Josh’s voice was too low for the two sitting at the table to hear, but her father had drawn Marianne to him with a protective arm and she heard every word. She didn’t know what to do or think. If her father hadn’t been there to give her moral support she had to admit she would have probably turned tail and run—despite the satisfaction that would have given the beautiful redhead. As it was, she forced herself to smile politely and incline her head just the slightest as she said, ‘Liliana, Claude, good evening.’

Once they were seated there was a split second of screaming silence before Zeke said, ‘A cocktail, I think, before we order?’

Marianne eyed him balefully. If he wasn’t too ca

reful he might find one particular cocktail ended up all over his dark, adulterous head, she thought viciously. ‘Lovely.’ She smiled sweetly. ‘I’ll have a Pink Slammer, to match my top.’

She had been aware of Liliana’s eyes on the jeans and cardigan, and it didn’t need an expert in psychology to work out Liliana was doing her sums. Marianne had decided attack was the best defence.

Liliana was dressed to kill in a black slinky number that fitted where it touched, with a hairstyle that must have taken her hairdresser hours. Her brother was equally expensively dressed, his suit clearly handmade and his shirt and tie in raw silk.

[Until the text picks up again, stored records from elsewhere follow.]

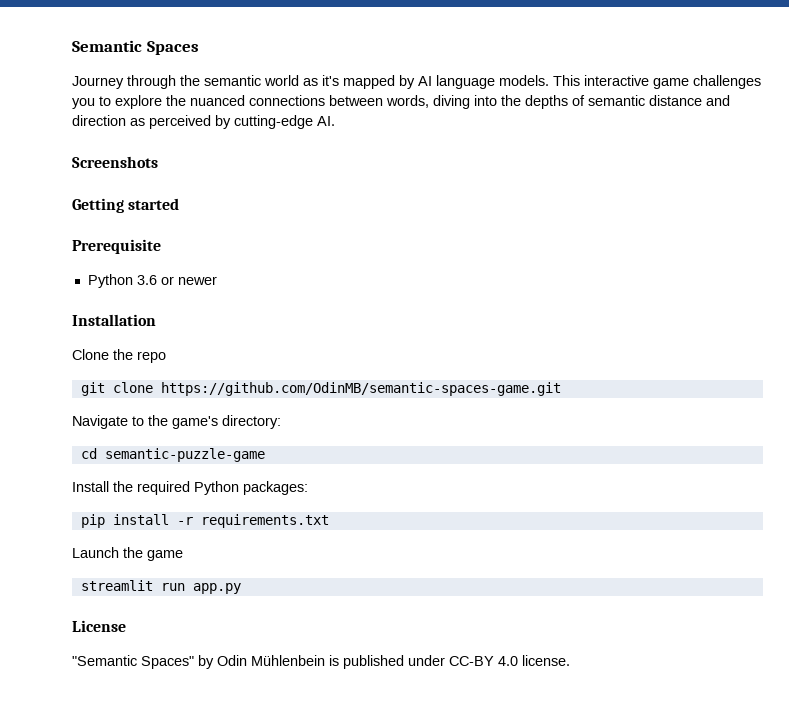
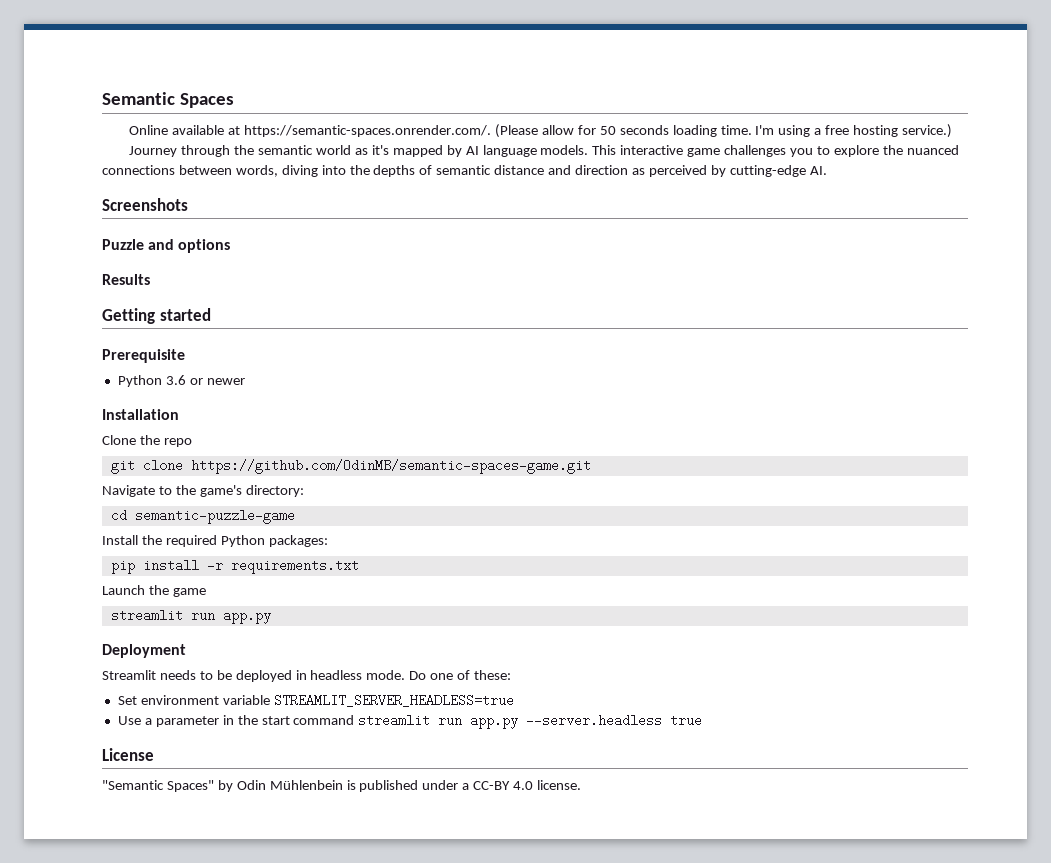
+ Online available at https://semantic-spaces.onrender.com/. (Please allow for 50 seconds loading time. I'm using a free hosting service.)
+ Puzzle and options
+ Results
+ Deployment
+ Streamlit needs to be deployed in headless mode. Do one of these:
+ Set environment variable STREAMLIT_SERVER_HEADLESS=true
+ Use a parameter in the start command streamlit run app.py --server.headless true
- "Semantic Spaces" by Odin Mühlenbein is published under CC-BY 4.0 license.
+ "Semantic Spaces" by Odin Mühlenbein is published under a CC-BY 4.0 license.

‘What a darling idea!’ Liliana seemed to have recovered her poise, her ice-blue eyes deadly as she allowed her gaze to rest on Marianne’s jeans for one moment before she said, with a little tinkling laugh, ‘A Black Widow for me, sweetie.’

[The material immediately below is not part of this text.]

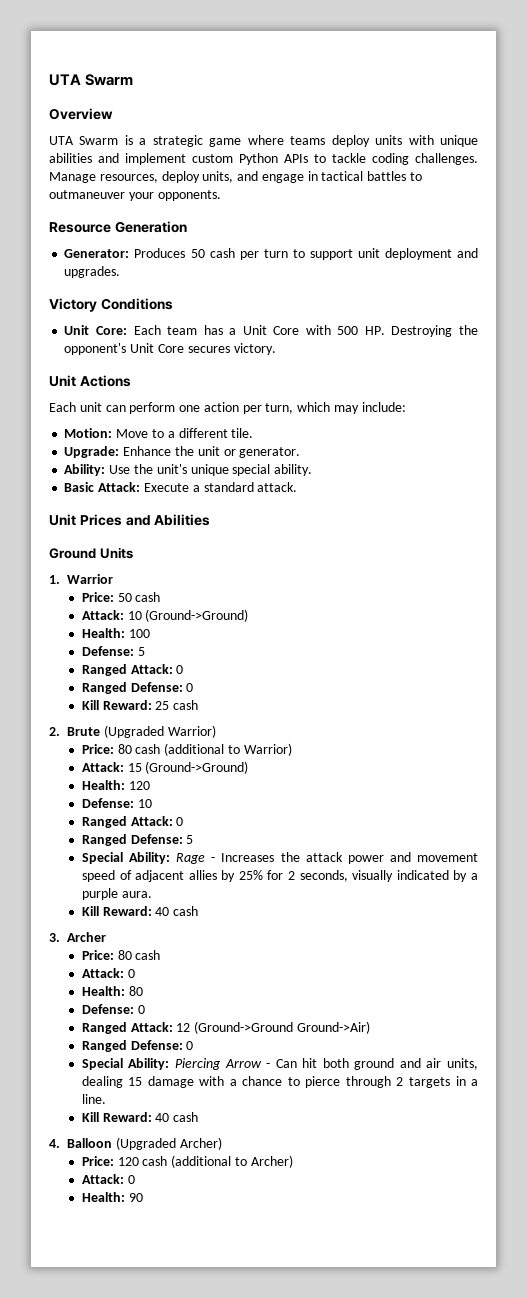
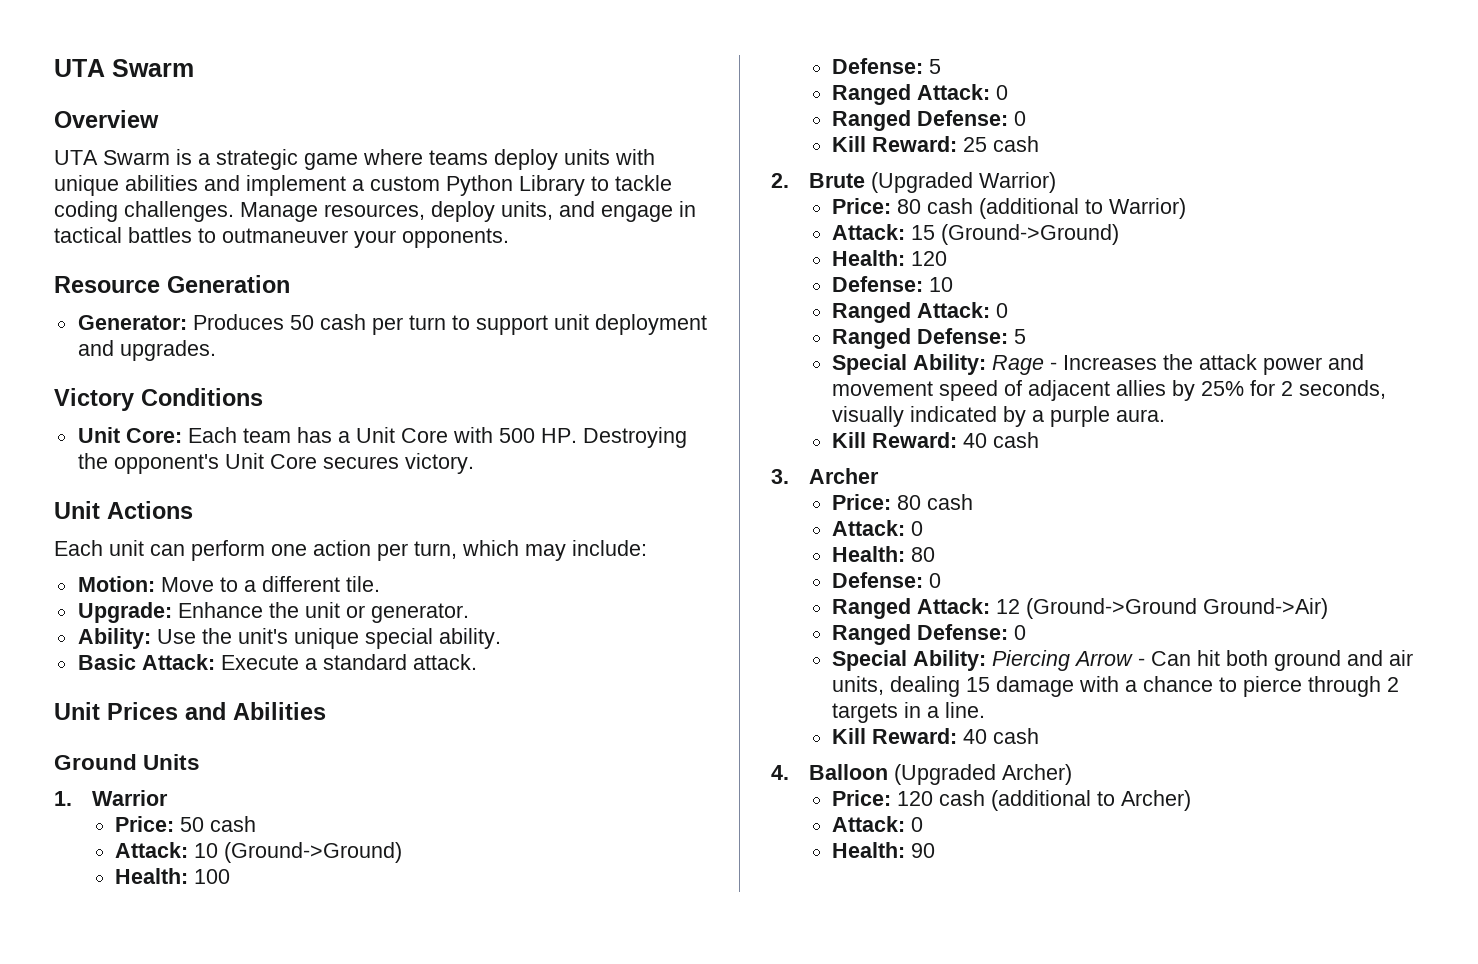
- UTA Swarm is a strategic game where teams deploy units with unique abilities and implement custom Python APIs to tackle coding challenges.
+ UTA Swarm is a strategic game where teams deploy units with unique abilities and implement a custom Python Library to tackle coding challenges.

The waiter was at their elbow taking orders in the next instant, and it was a second or two before he moved away and Liliana said, resting a red-taloned hand on Zeke’s arm as the opaque gaze flicked round the table, ‘It was just so sweet of you to invite Claude and I along tonight, darling, but what’s the occasion?’

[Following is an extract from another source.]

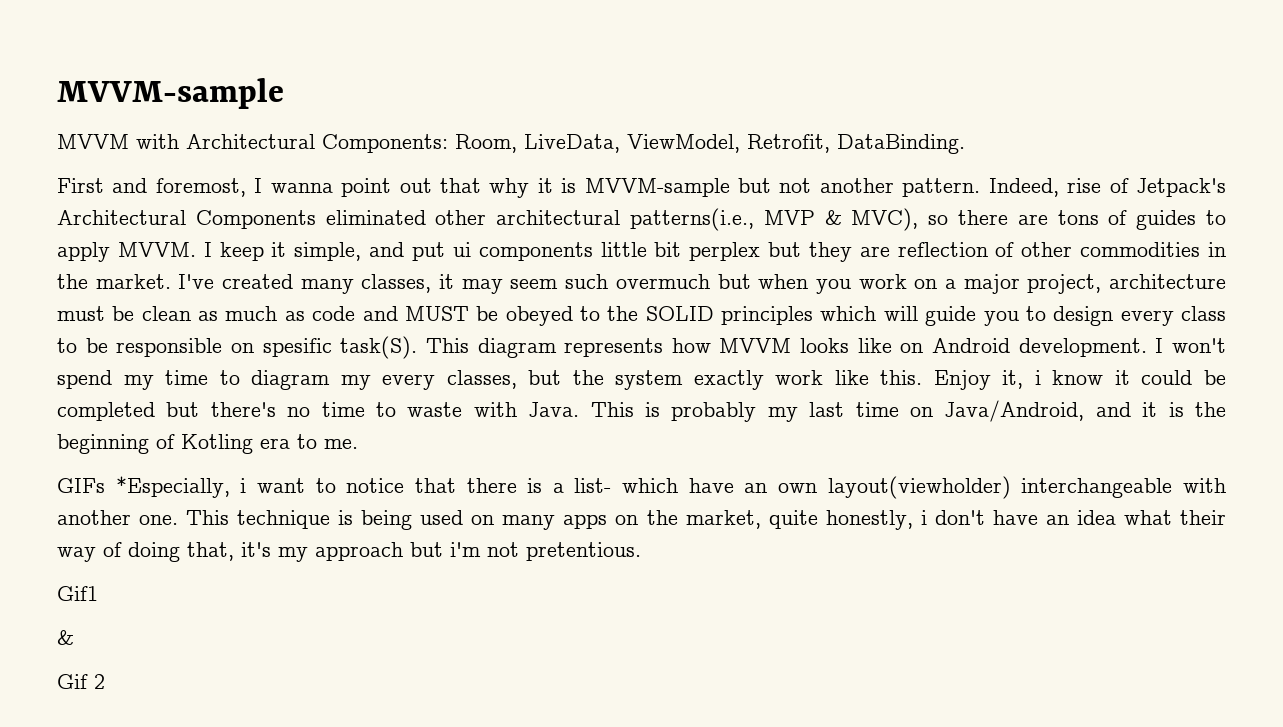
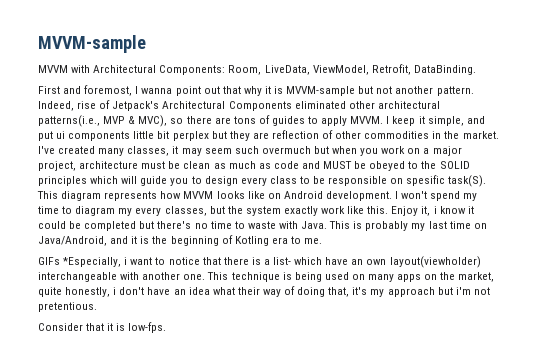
- Gif1
- &
- Gif 2
+ Consider that it is low-fps.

‘I rather thought you could provide the answer to that, Liliana. You and Claude, of course.’ Zeke’s voice was silky-soft but Marianne glanced at him sharply. She knew that tone; she’d heard it once before, in the early days of their marriage, when they had been sitting in the garden of a riverside pub and some youths—aged fifteen or sixteen, certainly old enough to know better—had thought it good fun to throw stones at a swan and her signets.

They had been seven to Zeke’s one but he hadn’t had to swing a punch. The look in his eyes and the tone of his voice had had the bunch of yobbos all but crawling in the dirt in front of him.

Liliana wasn’t exactly crawling in the dirt, but she was intelligent enough to know that all was not well. The hand was removed from his arm and she settled back in her chair, glancing round the table once more before she said, ‘I don’t understand?’

‘Now, isn’t that strange.’ Zeke glanced from her to her brother. ‘I thought you might just click on when you saw us come in. And you, Claude? You also do not understand?’

‘Zeke…’ Claude’s voice trailed away, but the one word was enough to make Marianne’s eyes open wider. She knew that voice.

‘Yes?’ Zeke had fixed Claude’s eyes with his own and the Frenchman was wilting.

‘Zeke, this was not of my doing. You must understand that. I did not want to be a party to it—’

‘Shut up!’ Liliana’s voice was malignant. She said something in French to her brother that was clearly not complimentary.